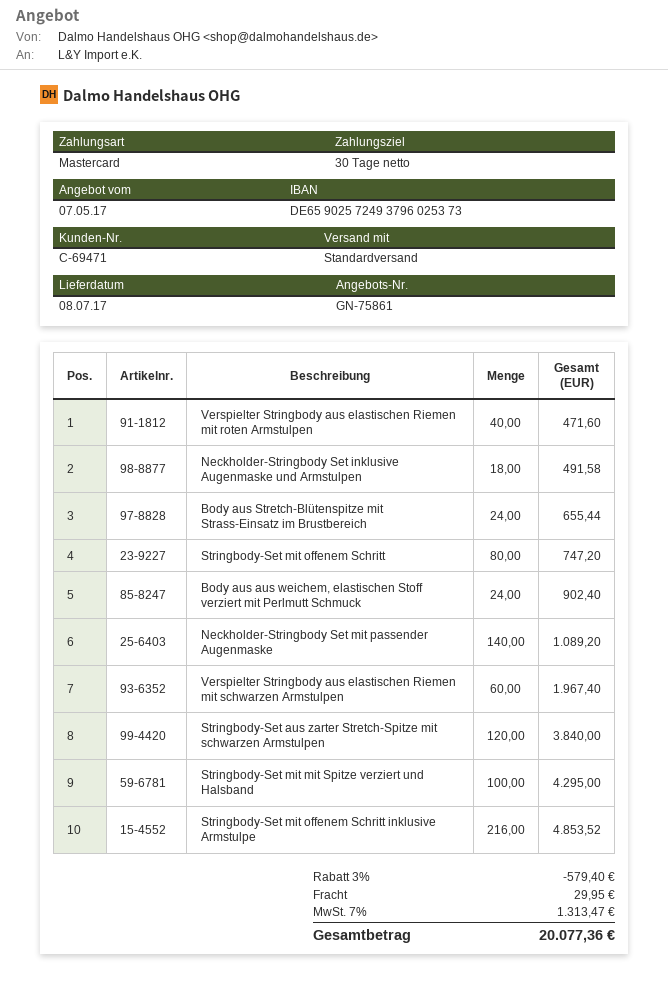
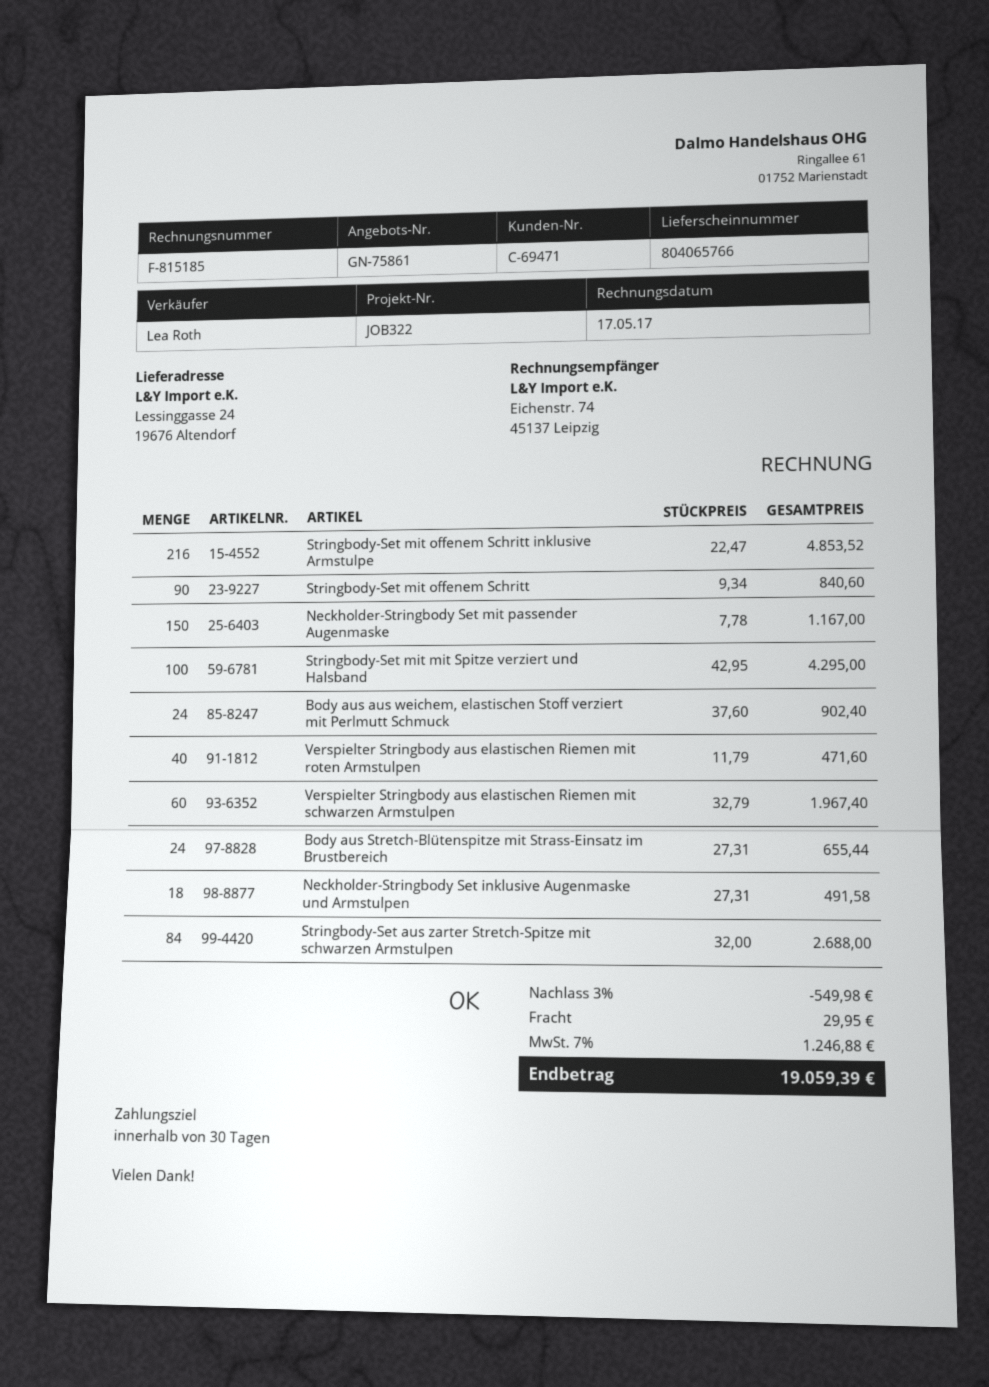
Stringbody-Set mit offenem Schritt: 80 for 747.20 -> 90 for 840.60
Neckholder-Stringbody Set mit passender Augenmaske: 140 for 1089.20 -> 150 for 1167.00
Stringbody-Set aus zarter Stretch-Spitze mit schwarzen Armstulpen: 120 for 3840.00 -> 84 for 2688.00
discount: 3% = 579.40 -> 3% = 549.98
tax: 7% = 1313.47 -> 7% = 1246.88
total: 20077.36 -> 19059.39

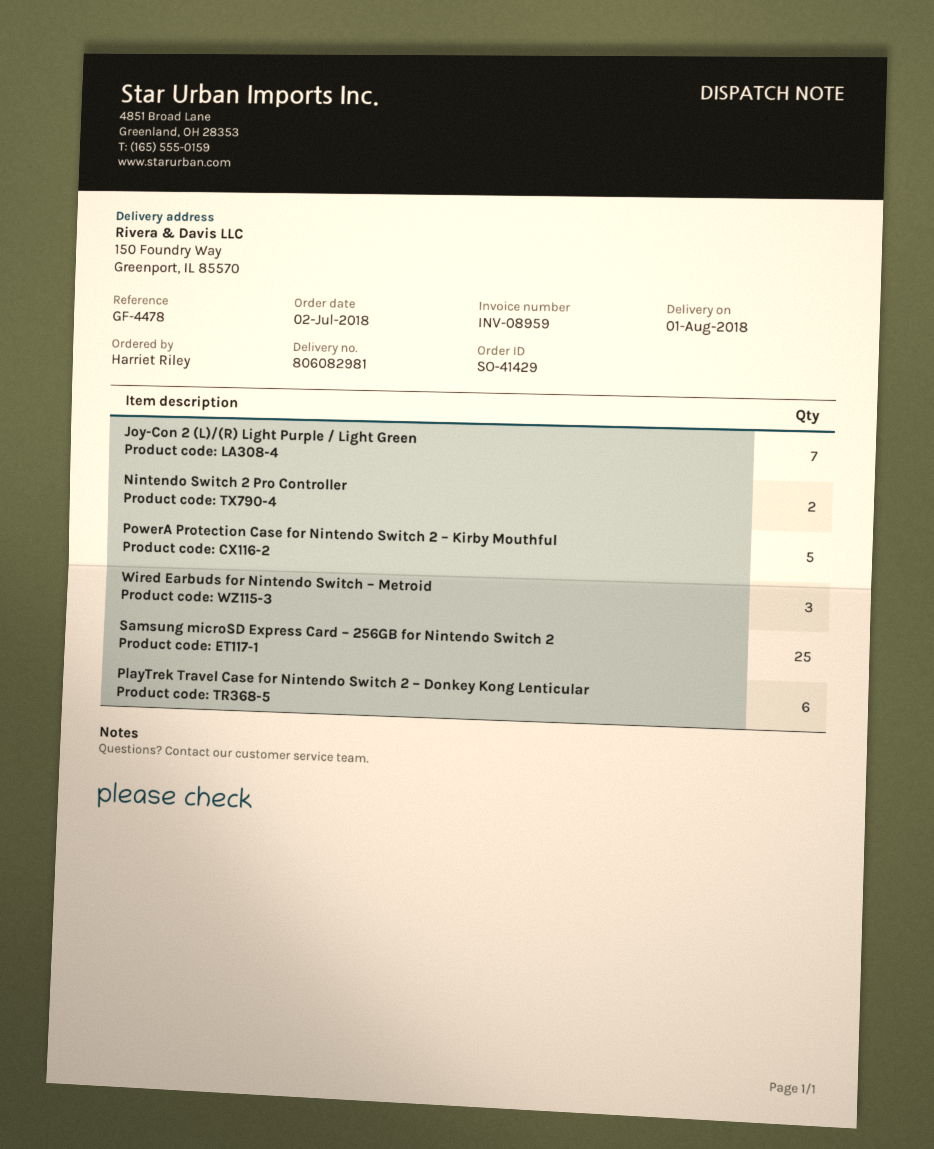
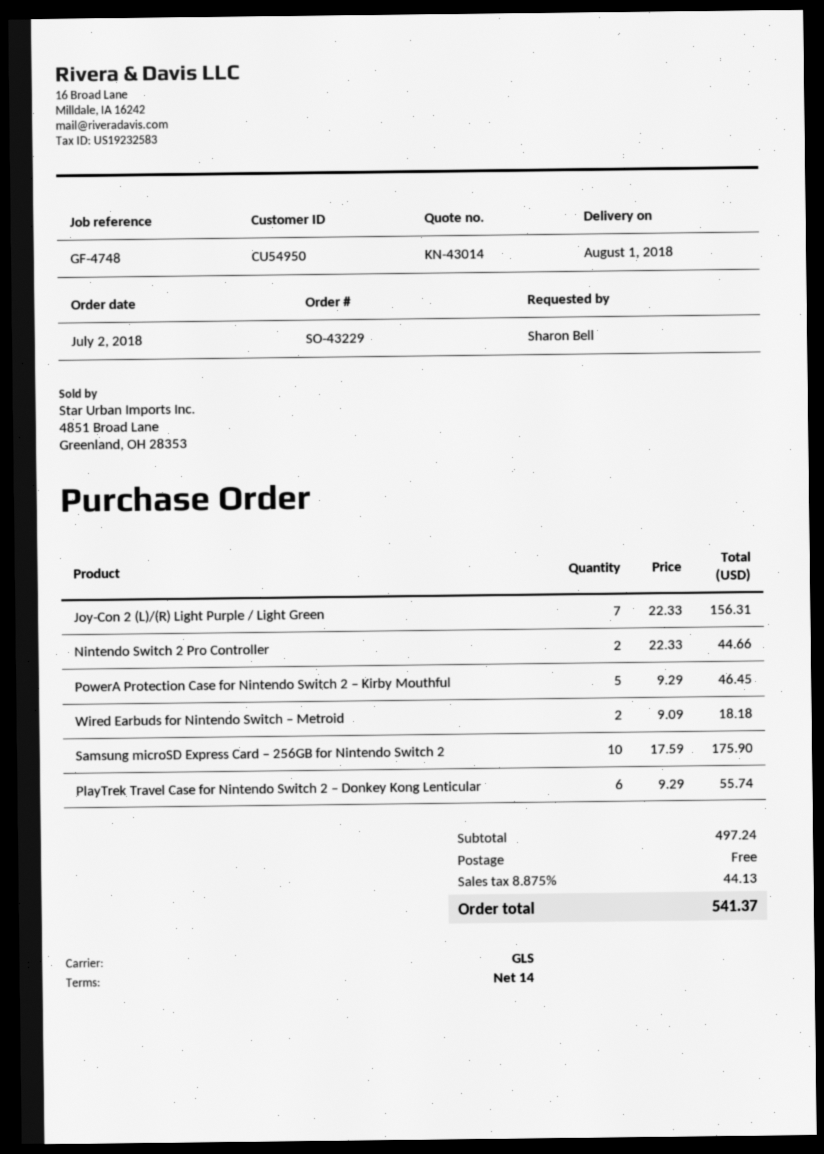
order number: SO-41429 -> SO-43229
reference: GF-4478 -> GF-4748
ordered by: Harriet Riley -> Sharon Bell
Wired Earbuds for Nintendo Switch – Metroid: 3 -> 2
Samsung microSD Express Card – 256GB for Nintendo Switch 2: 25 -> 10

---

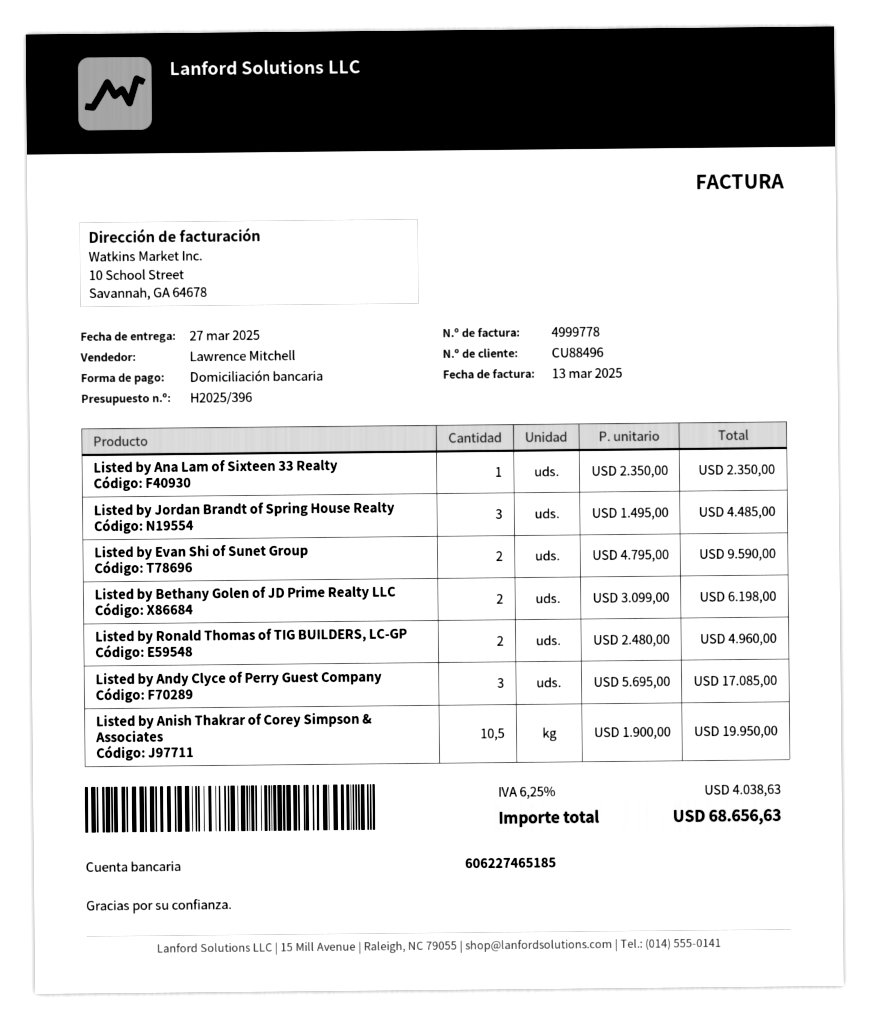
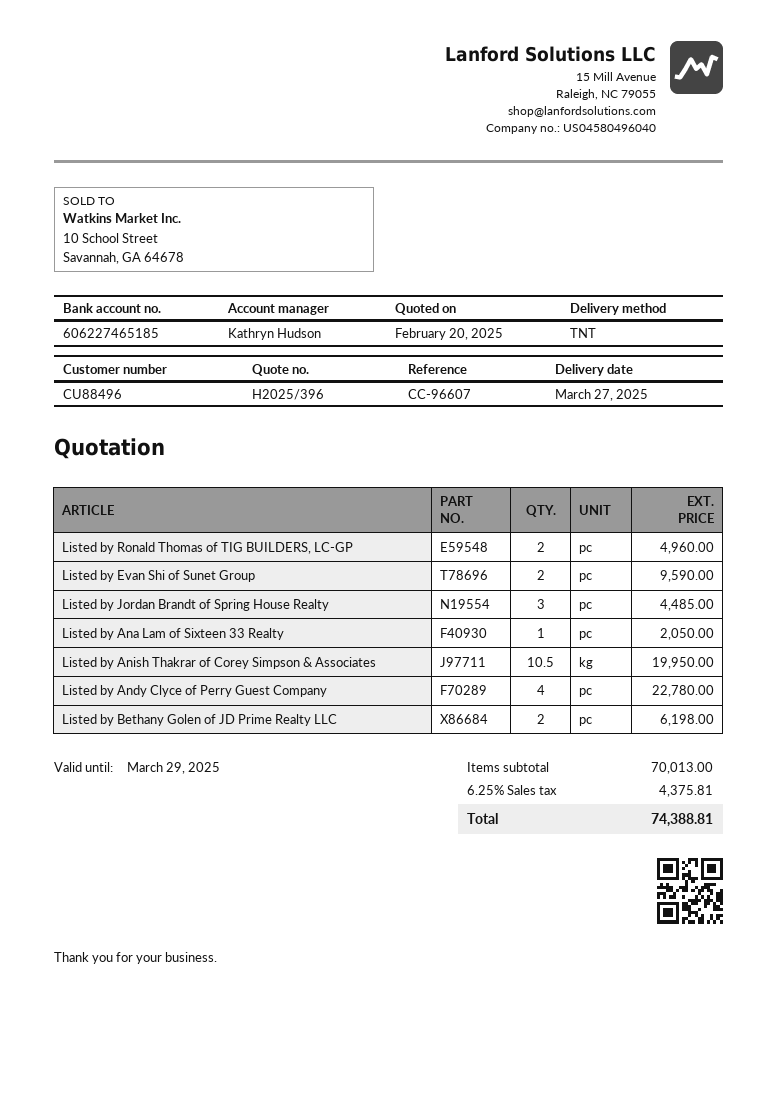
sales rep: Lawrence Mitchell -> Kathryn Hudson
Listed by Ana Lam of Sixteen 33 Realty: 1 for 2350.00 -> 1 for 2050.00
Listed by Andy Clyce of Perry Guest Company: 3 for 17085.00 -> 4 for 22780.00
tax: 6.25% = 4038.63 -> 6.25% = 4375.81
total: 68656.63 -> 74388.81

▶ **Your objective**: For the material above, give again only the lines starting at the line that contains "total: 20077.36 -> 19059.39" and ending at the line that contains "Samsung microSD Express". Pictures do not belong in the copy.

▶ **Solution to this exercise**:
total: 20077.36 -> 19059.39

order number: SO-41429 -> SO-43229
reference: GF-4478 -> GF-4748
ordered by: Harriet Riley -> Sharon Bell
Wired Earbuds for Nintendo Switch – Metroid: 3 -> 2
Samsung microSD Express Card – 256GB for Nintendo Switch 2: 25 -> 10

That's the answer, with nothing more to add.